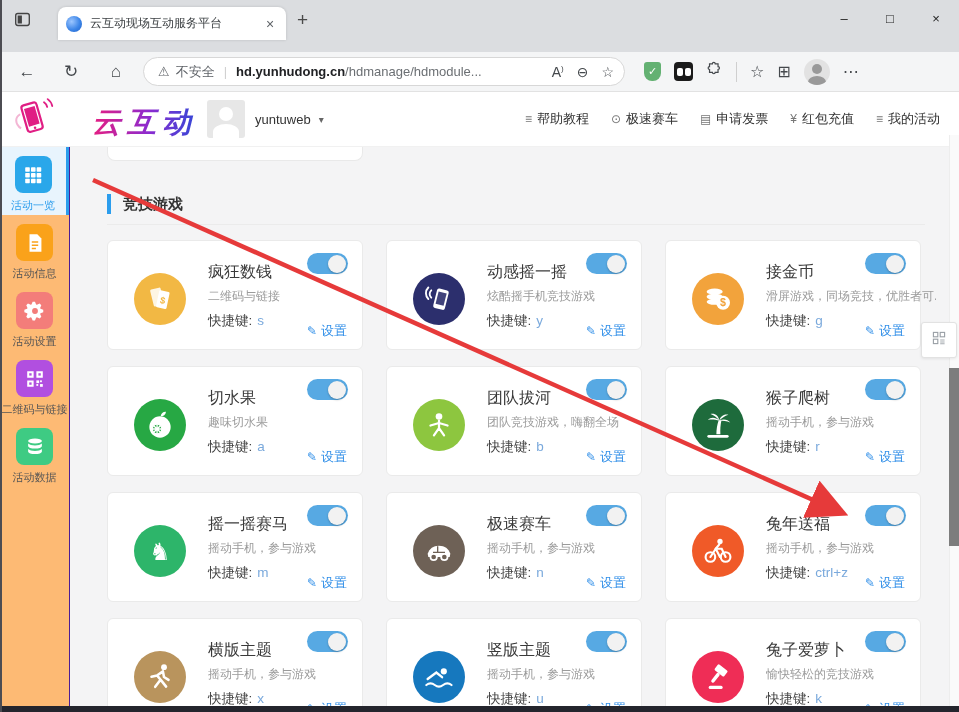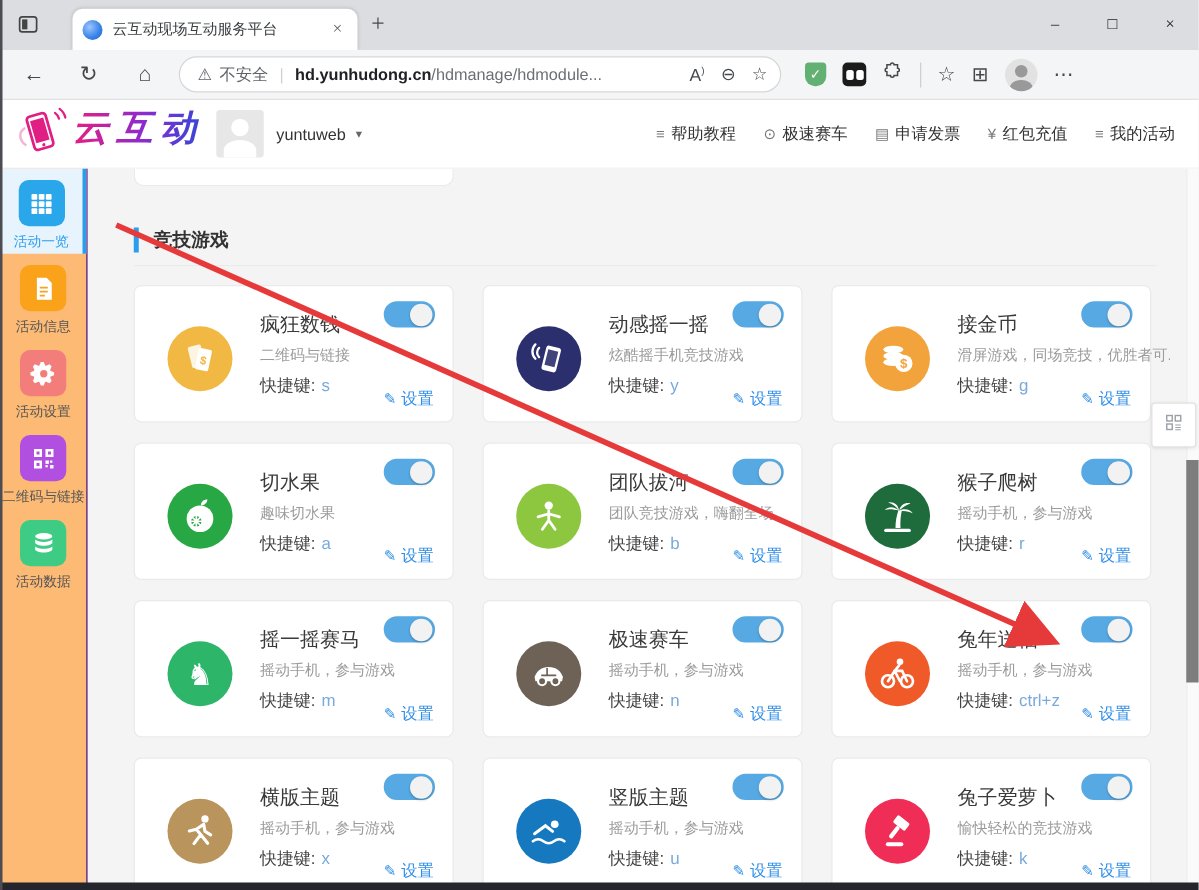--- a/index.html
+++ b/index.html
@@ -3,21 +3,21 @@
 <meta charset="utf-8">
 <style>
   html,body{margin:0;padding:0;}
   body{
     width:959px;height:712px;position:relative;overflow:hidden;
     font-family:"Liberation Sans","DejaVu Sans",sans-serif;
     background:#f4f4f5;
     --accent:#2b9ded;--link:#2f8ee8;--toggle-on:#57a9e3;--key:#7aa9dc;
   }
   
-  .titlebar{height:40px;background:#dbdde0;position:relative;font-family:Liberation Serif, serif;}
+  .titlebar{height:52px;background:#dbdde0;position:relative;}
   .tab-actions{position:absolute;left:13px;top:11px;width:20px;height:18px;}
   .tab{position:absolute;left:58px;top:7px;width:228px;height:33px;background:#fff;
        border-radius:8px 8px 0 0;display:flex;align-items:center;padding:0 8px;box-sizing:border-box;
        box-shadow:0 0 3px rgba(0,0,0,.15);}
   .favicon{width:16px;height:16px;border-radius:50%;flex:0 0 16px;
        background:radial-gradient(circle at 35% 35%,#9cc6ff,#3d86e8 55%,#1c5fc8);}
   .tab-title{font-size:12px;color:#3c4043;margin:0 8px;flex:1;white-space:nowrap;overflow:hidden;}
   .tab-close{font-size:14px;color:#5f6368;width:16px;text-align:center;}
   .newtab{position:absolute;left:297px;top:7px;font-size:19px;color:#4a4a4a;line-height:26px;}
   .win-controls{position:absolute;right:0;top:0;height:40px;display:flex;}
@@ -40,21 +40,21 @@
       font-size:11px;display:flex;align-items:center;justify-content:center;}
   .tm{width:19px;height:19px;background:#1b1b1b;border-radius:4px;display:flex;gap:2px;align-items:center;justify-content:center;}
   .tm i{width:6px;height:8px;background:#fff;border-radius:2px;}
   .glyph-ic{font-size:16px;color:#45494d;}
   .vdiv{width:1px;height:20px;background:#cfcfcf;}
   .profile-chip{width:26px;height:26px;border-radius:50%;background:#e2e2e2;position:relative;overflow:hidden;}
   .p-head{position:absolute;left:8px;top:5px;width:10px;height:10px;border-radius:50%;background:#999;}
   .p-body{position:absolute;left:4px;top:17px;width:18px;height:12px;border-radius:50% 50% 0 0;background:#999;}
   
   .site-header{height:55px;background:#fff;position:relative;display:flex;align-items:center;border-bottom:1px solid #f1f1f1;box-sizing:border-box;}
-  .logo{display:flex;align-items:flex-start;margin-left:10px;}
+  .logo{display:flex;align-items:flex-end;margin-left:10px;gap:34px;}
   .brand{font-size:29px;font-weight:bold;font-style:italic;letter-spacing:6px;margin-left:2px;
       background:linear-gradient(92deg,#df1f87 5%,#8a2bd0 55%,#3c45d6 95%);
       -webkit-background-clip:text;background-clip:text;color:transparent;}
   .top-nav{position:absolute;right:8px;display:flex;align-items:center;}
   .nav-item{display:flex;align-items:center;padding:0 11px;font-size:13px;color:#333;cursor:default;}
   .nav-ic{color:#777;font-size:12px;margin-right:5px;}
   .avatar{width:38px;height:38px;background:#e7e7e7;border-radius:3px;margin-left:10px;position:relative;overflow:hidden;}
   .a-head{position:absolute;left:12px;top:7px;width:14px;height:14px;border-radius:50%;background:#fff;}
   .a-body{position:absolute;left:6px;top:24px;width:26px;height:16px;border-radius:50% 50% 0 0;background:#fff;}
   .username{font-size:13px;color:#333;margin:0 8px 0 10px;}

───

WORK TASK →
Tell me how many lines of the data hold the word "relative", giving only the number.

EXERCISE OUTPUT →
6